[Start of section]

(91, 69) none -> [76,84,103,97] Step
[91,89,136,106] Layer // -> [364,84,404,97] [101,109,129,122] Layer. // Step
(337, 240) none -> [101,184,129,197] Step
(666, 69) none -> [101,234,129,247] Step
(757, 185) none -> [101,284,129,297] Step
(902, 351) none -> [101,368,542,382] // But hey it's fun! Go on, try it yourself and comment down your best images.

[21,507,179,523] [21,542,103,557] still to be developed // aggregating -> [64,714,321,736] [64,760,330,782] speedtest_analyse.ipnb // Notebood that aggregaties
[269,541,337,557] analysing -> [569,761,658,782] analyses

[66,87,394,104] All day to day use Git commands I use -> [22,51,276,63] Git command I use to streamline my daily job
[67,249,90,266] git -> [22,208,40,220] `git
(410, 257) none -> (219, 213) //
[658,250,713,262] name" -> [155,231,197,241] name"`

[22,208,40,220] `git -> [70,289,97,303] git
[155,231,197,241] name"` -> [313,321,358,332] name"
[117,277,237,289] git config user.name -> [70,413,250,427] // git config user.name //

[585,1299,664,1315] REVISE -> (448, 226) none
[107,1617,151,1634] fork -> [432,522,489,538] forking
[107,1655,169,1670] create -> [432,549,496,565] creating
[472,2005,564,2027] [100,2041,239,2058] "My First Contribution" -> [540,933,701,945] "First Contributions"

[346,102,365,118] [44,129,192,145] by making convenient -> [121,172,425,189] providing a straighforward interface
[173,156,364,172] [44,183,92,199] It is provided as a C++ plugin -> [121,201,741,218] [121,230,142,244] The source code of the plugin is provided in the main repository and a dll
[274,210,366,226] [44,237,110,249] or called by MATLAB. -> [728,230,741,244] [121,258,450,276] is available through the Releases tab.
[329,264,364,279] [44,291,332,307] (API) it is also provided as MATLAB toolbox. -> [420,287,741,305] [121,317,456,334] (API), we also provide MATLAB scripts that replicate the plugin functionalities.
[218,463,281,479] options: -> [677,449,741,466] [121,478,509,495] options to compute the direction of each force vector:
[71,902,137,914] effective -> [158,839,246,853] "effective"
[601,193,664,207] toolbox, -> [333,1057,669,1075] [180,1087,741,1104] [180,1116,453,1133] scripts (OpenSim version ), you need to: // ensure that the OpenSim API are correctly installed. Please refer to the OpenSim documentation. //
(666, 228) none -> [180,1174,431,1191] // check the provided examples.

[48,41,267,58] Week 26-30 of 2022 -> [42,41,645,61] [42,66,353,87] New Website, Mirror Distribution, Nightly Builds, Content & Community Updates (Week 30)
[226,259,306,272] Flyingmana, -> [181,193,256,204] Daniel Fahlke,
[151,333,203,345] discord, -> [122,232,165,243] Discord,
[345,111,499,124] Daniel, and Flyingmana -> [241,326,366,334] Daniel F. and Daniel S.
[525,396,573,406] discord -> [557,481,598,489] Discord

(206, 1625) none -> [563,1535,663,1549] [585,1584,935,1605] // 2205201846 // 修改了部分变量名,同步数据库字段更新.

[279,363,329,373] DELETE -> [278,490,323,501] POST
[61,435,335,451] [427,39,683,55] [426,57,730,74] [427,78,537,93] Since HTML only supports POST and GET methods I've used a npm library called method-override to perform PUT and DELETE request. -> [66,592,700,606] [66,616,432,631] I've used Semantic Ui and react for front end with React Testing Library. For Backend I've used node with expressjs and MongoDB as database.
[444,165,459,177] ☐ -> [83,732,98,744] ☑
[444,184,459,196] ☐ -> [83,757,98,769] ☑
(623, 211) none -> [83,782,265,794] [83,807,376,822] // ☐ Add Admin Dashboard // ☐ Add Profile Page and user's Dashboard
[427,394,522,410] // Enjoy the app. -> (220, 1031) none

[End of section]

- _BRIEF_
After reading the listing above, print each line back exactly.

- _OUTPUT BELOW_
(91, 69) none -> [76,84,103,97] Step
[91,89,136,106] Layer // -> [364,84,404,97] [101,109,129,122] Layer. // Step
(337, 240) none -> [101,184,129,197] Step
(666, 69) none -> [101,234,129,247] Step
(757, 185) none -> [101,284,129,297] Step
(902, 351) none -> [101,368,542,382] // But hey it's fun! Go on, try it yourself and comment down your best images.

[21,507,179,523] [21,542,103,557] still to be developed // aggregating -> [64,714,321,736] [64,760,330,782] speedtest_analyse.ipnb // Notebood that aggregaties
[269,541,337,557] analysing -> [569,761,658,782] analyses

[66,87,394,104] All day to day use Git commands I use -> [22,51,276,63] Git command I use to streamline my daily job
[67,249,90,266] git -> [22,208,40,220] `git
(410, 257) none -> (219, 213) //
[658,250,713,262] name" -> [155,231,197,241] name"`

[22,208,40,220] `git -> [70,289,97,303] git
[155,231,197,241] name"` -> [313,321,358,332] name"
[117,277,237,289] git config user.name -> [70,413,250,427] // git config user.name //

[585,1299,664,1315] REVISE -> (448, 226) none
[107,1617,151,1634] fork -> [432,522,489,538] forking
[107,1655,169,1670] create -> [432,549,496,565] creating
[472,2005,564,2027] [100,2041,239,2058] "My First Contribution" -> [540,933,701,945] "First Contributions"

[346,102,365,118] [44,129,192,145] by making convenient -> [121,172,425,189] providing a straighforward interface
[173,156,364,172] [44,183,92,199] It is provided as a C++ plugin -> [121,201,741,218] [121,230,142,244] The source code of the plugin is provided in the main repository and a dll
[274,210,366,226] [44,237,110,249] or called by MATLAB. -> [728,230,741,244] [121,258,450,276] is available through the Releases tab.
[329,264,364,279] [44,291,332,307] (API) it is also provided as MATLAB toolbox. -> [420,287,741,305] [121,317,456,334] (API), we also provide MATLAB scripts that replicate the plugin functionalities.
[218,463,281,479] options: -> [677,449,741,466] [121,478,509,495] options to compute the direction of each force vector:
[71,902,137,914] effective -> [158,839,246,853] "effective"
[601,193,664,207] toolbox, -> [333,1057,669,1075] [180,1087,741,1104] [180,1116,453,1133] scripts (OpenSim version ), you need to: // ensure that the OpenSim API are correctly installed. Please refer to the OpenSim documentation. //
(666, 228) none -> [180,1174,431,1191] // check the provided examples.

[48,41,267,58] Week 26-30 of 2022 -> [42,41,645,61] [42,66,353,87] New Website, Mirror Distribution, Nightly Builds, Content & Community Updates (Week 30)
[226,259,306,272] Flyingmana, -> [181,193,256,204] Daniel Fahlke,
[151,333,203,345] discord, -> [122,232,165,243] Discord,
[345,111,499,124] Daniel, and Flyingmana -> [241,326,366,334] Daniel F. and Daniel S.
[525,396,573,406] discord -> [557,481,598,489] Discord

(206, 1625) none -> [563,1535,663,1549] [585,1584,935,1605] // 2205201846 // 修改了部分变量名,同步数据库字段更新.

[279,363,329,373] DELETE -> [278,490,323,501] POST
[61,435,335,451] [427,39,683,55] [426,57,730,74] [427,78,537,93] Since HTML only supports POST and GET methods I've used a npm library called method-override to perform PUT and DELETE request. -> [66,592,700,606] [66,616,432,631] I've used Semantic Ui and react for front end with React Testing Library. For Backend I've used node with expressjs and MongoDB as database.
[444,165,459,177] ☐ -> [83,732,98,744] ☑
[444,184,459,196] ☐ -> [83,757,98,769] ☑
(623, 211) none -> [83,782,265,794] [83,807,376,822] // ☐ Add Admin Dashboard // ☐ Add Profile Page and user's Dashboard
[427,394,522,410] // Enjoy the app. -> (220, 1031) none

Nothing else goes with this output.